**Exercise description:**
Nothing should appear in the answer except the lines below from the line containing "filter: none -> <OPEN> >= 8.2" through the line containing "SCB | <VOL>: 84,259 -> 84,256", copied exactly, with pictures left out.

(Edit tracking data)
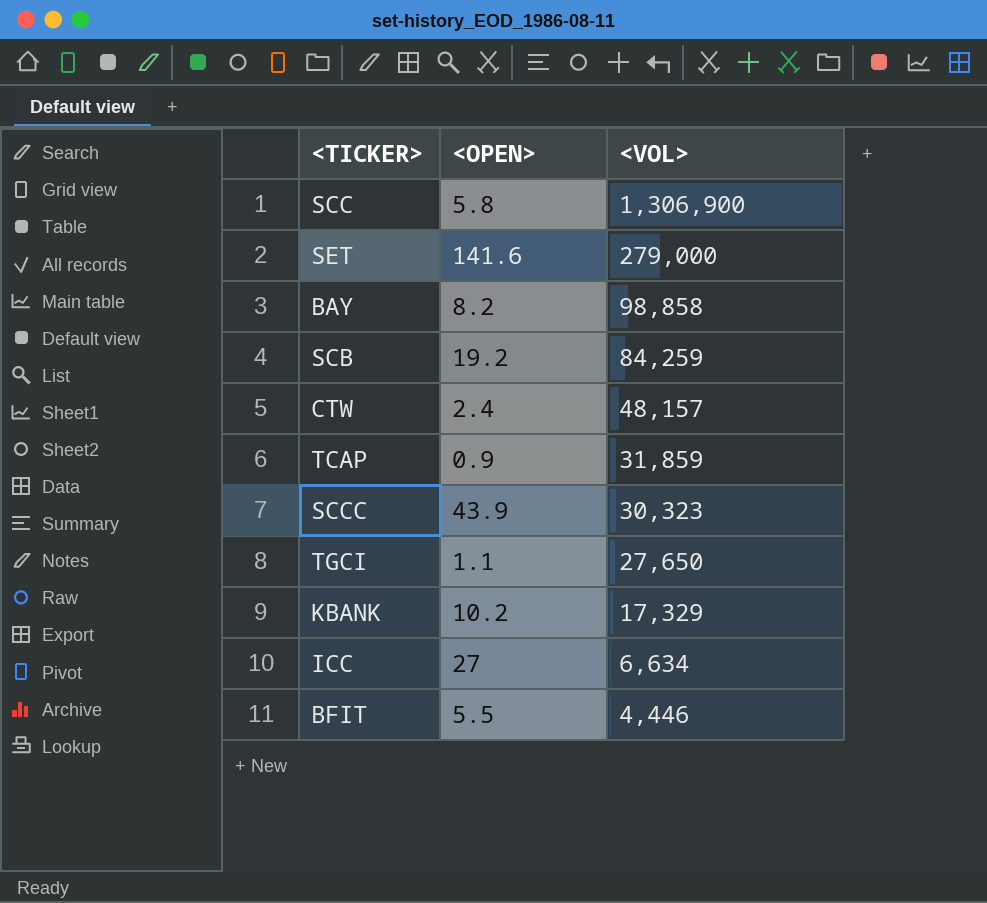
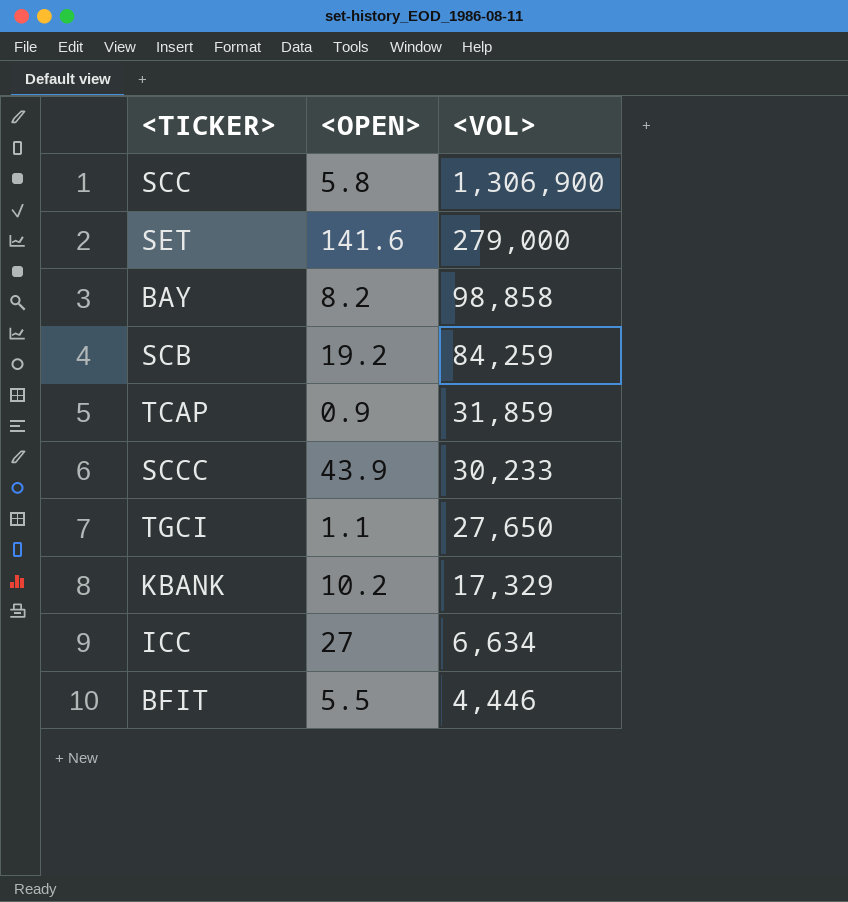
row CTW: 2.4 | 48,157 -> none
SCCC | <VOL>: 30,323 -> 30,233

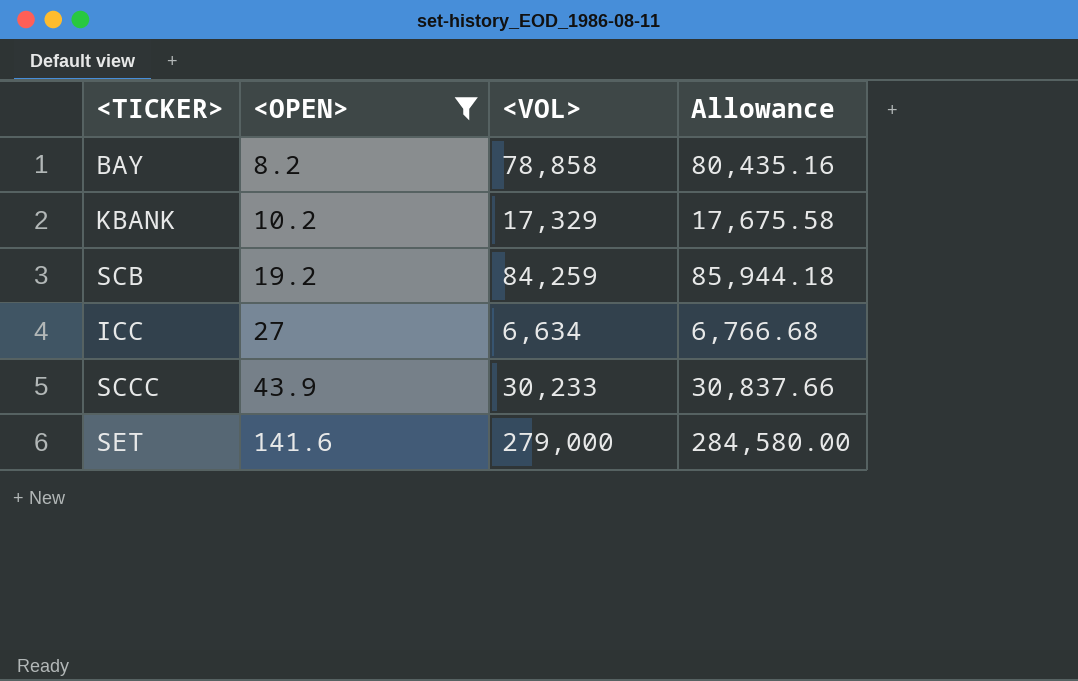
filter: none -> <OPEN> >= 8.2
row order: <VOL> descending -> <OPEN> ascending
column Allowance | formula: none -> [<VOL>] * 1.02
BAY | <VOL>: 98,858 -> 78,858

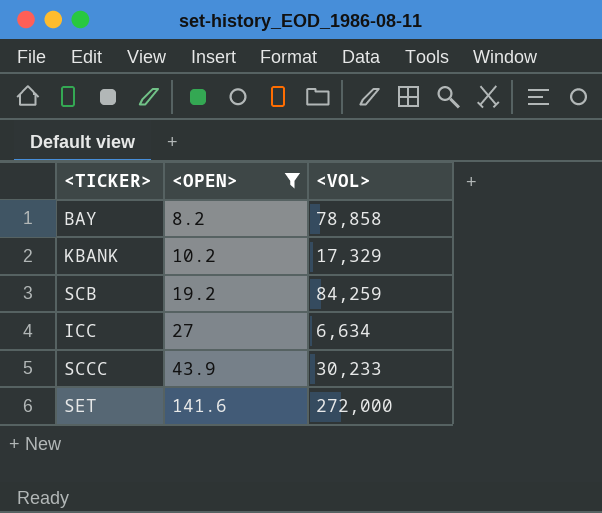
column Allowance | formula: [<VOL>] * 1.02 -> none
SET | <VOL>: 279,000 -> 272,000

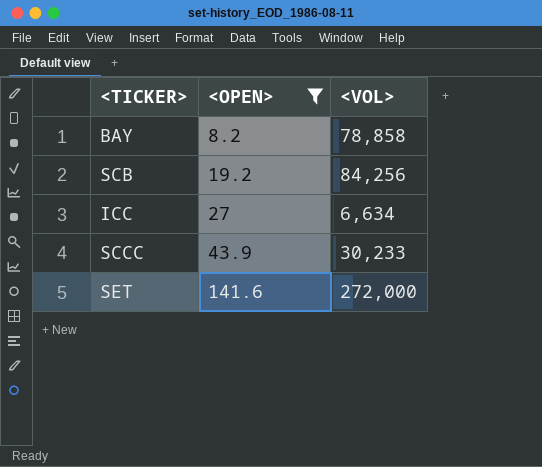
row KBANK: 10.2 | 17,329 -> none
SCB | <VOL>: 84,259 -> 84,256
...
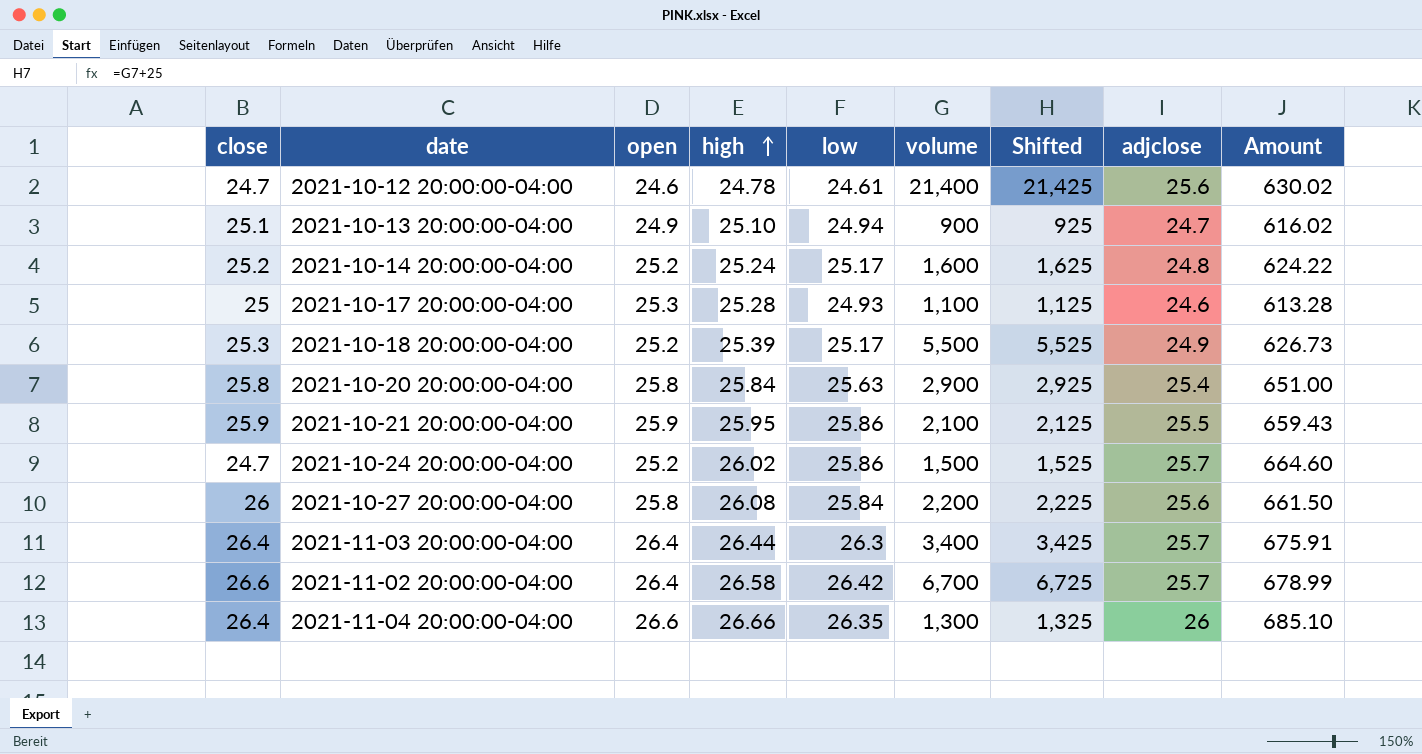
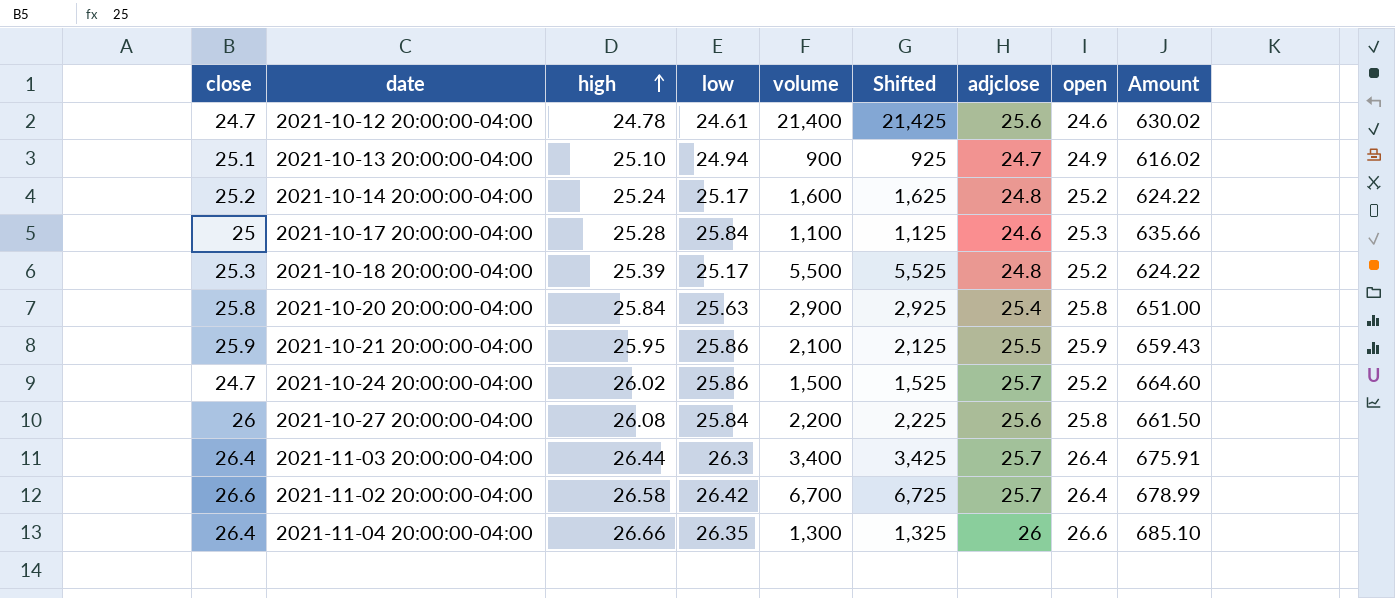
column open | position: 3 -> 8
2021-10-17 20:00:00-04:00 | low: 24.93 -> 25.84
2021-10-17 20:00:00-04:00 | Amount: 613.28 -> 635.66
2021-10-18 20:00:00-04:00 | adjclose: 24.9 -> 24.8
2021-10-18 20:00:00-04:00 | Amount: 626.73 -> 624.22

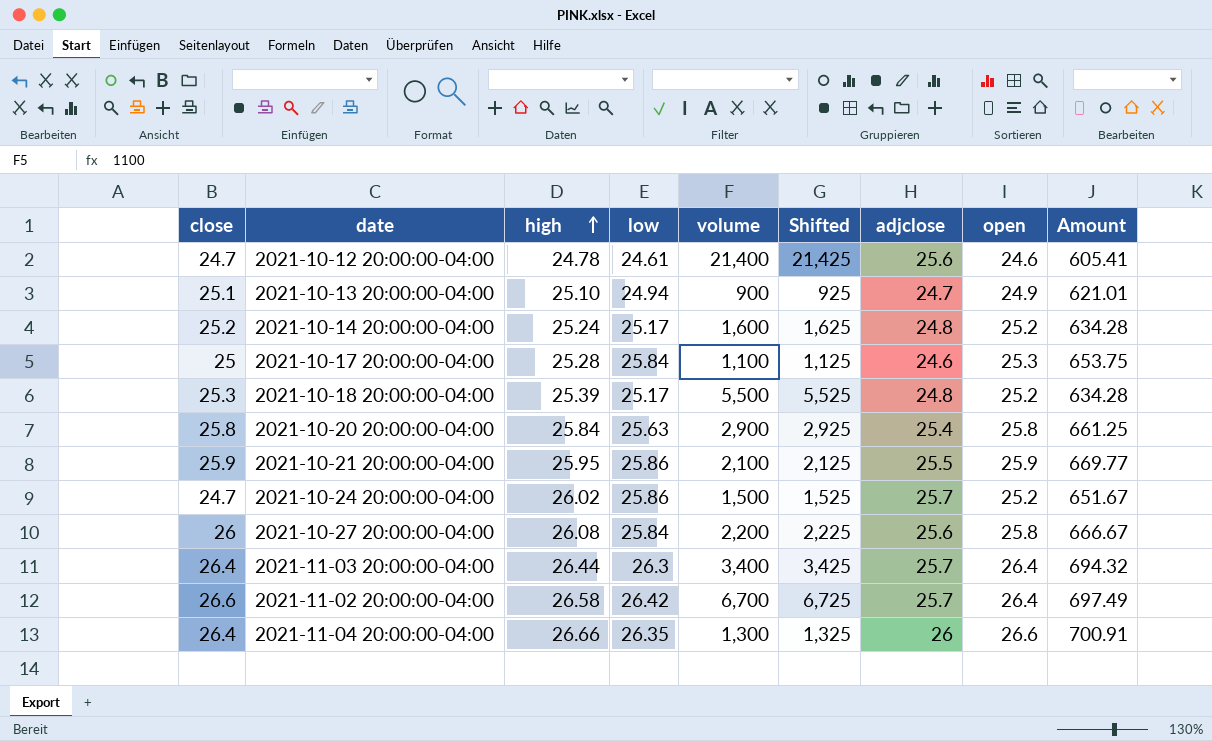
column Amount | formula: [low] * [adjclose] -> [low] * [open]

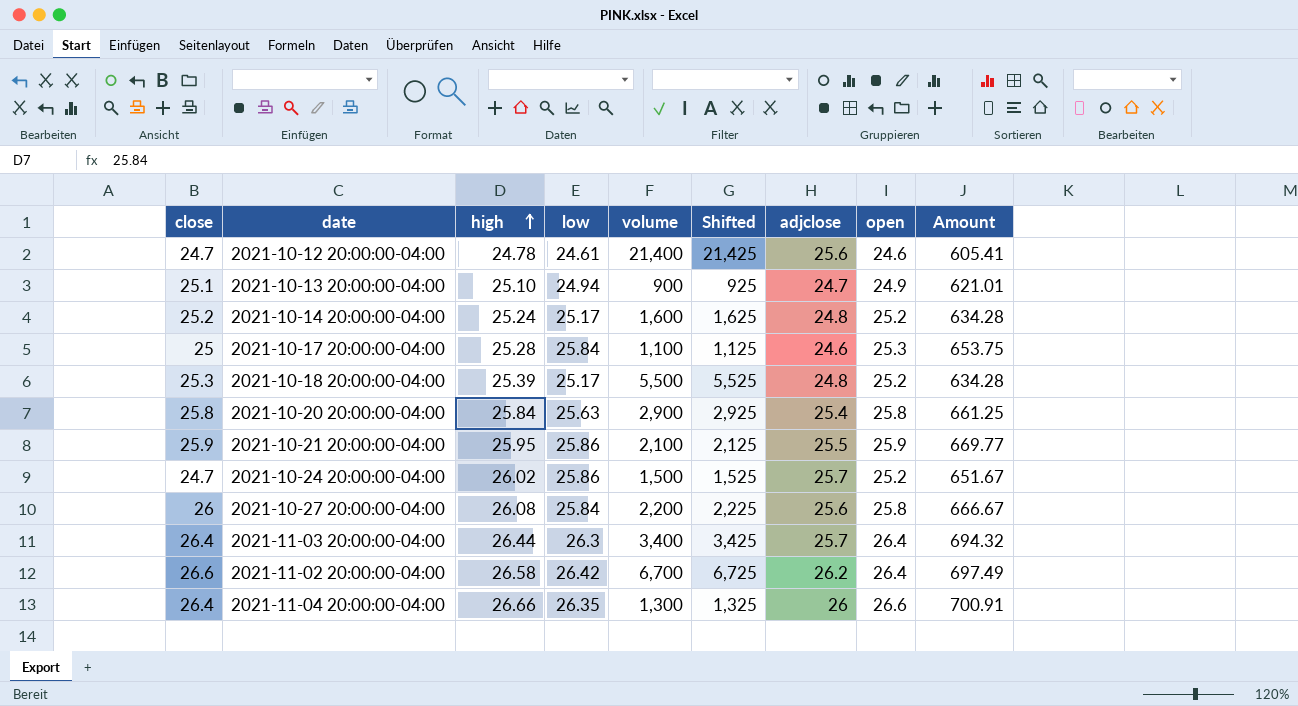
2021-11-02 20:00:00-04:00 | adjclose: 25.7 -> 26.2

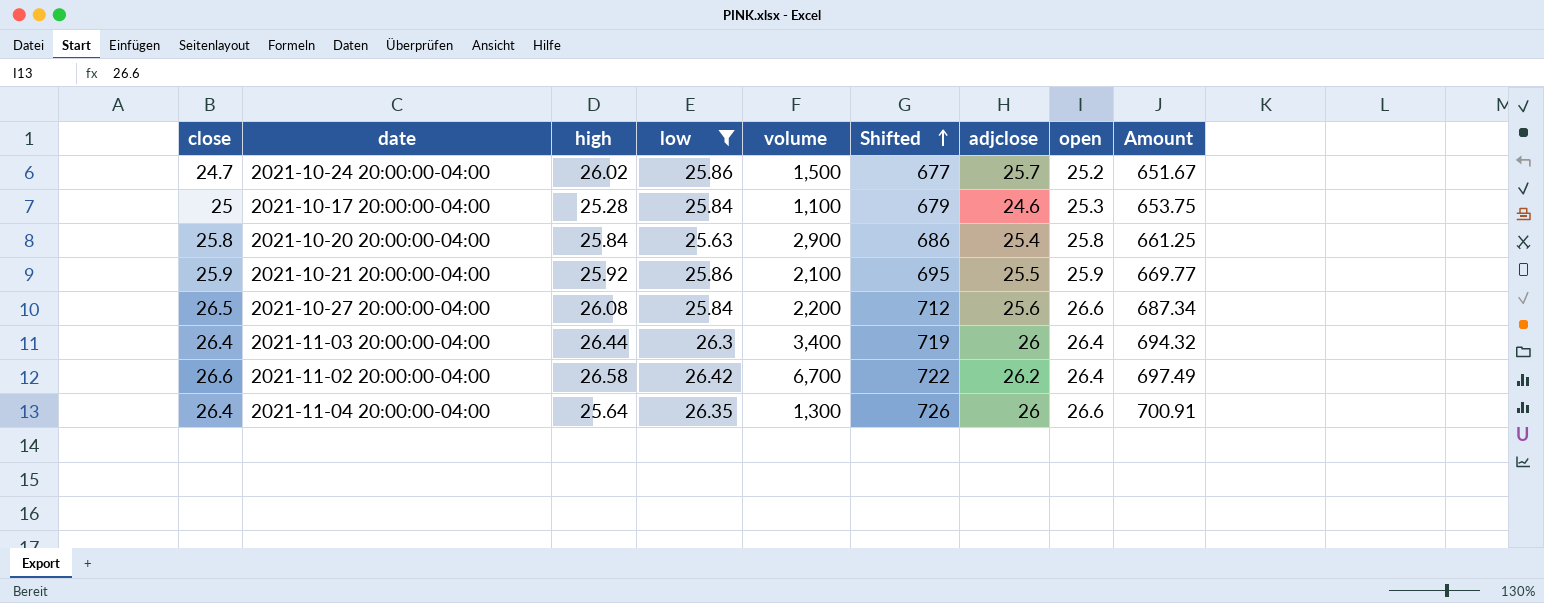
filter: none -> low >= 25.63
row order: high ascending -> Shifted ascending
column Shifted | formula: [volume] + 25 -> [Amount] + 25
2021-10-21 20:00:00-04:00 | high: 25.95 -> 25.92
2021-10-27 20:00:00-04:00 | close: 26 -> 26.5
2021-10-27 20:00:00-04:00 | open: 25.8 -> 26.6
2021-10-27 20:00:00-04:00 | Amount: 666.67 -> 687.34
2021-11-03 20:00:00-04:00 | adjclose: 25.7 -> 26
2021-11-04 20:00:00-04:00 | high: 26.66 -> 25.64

**Response to the exercise:**
filter: none -> <OPEN> >= 8.2
row order: <VOL> descending -> <OPEN> ascending
column Allowance | formula: none -> [<VOL>] * 1.02
BAY | <VOL>: 98,858 -> 78,858

column Allowance | formula: [<VOL>] * 1.02 -> none
SET | <VOL>: 279,000 -> 272,000

row KBANK: 10.2 | 17,329 -> none
SCB | <VOL>: 84,259 -> 84,256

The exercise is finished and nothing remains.